Our understanding of time, of past, present, and future, is largely something we conjure up. We dwell on our notion of time. Another year. Another day. We talk about time marching on and about having time, or more often, about not having time. We await and celebrate the New Year while inside wishing that time would stand still—that we could remain just as we are without any changes; or that we could go back in time—that we could start fresh and not feel the remorse, shame or guilt because we should have, could have, or would have done it differently.
Funneling our energy in this way is not helpful to opening possibilities or making us happy. It’s our ability to go with the natural cyclical flows of moon, sun, and season, and of our very own bodies that’s important. Too often we are caught up in what someone else says, does, or thinks. We forget to listen to ourselves. To listen deeply to our own energies as they flow or don’t flow—telling us what we need.
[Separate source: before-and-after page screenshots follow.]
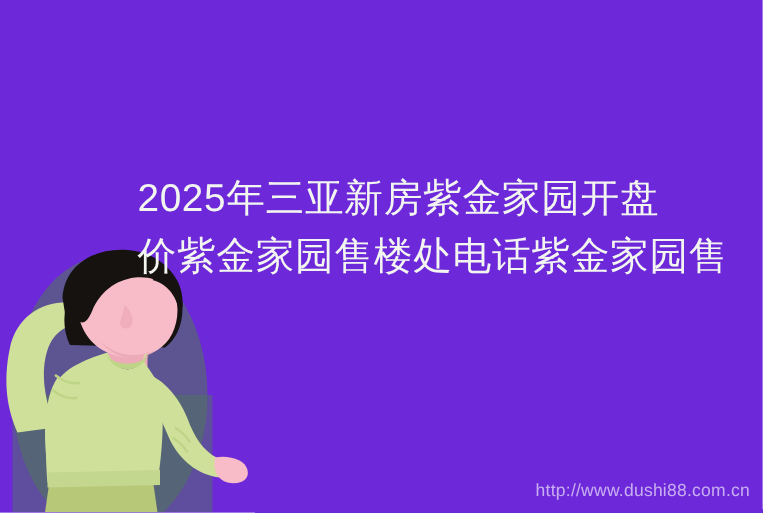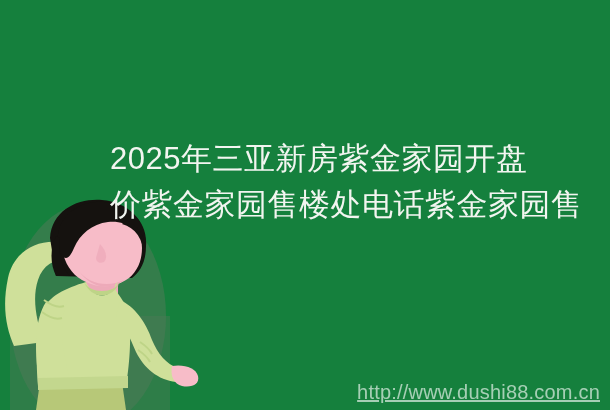--- a/index.html
+++ b/index.html
@@ -10,21 +10,21 @@
   body {
     width: 610px;
     height: 410px;
     font-family: "Liberation Sans", "DejaVu Sans", sans-serif;
   }
   #cover {
     position: relative;
     width: 610px;
     height: 410px;
     overflow: hidden;
-    background: #15803d;
+    background: #6d28d9;
   }
 
   
   #illustration {
     position: absolute;
     left: 0;
     top: 196px;
     width: 200px;
     height: 214px;
     pointer-events: none;
@@ -47,25 +47,24 @@
     display: block;
     height: 46px;
   }
 
   
   #watermark {
     position: absolute;
     right: 10px;
     bottom: 10px;
     color: rgba(255, 255, 255, 0.62);
-    font-size: 20px;
+    font-size: 14px;
     line-height: 16px;
     letter-spacing: 0.2px;
     white-space: nowrap;
-    text-decoration: underline;
   }
 </style>
 </head>
 <body>
 
 <div id="cover">
 
   <div id="illustration">
     <svg width="200" height="214" viewBox="0 0 200 214" xmlns="http://www.w3.org/2000/svg">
Our to-do lists are long and tedious. Housework. Home repairs, kids’ activities, and family duties. We don’t have any time, we lament. We have obligations and responsibilities, we tell ourselves. Yes, we do. We have a deep responsibility to ourselves. What we need is to take time for introspection. Time to ask ourselves what are we really wanting? The time is there. All we need to do is ask for it.
I remember the story of a young working mother supporting her kids on her own. She thought hard about what was her heart’s desire. To travel. To travel the world. So, every day she took time to put a dollar in a jar. Day after day. Year after year. Her kids grew up and went out into the world on their own. Now was her time for her journey. She took those carefully, meticulously saved dollars and traveled around the world. The cycle had been long—decades—but there she was fulfilling her heart’s desire from that very first moment she put the first dollar in a jar.
It isn’t about immediate gratification. It is about finding that one thing that is deeply wanted inside of us and then acting on that in a steady and consistent way. In the very process, we find happiness because we know that one day we will take that trip around the world.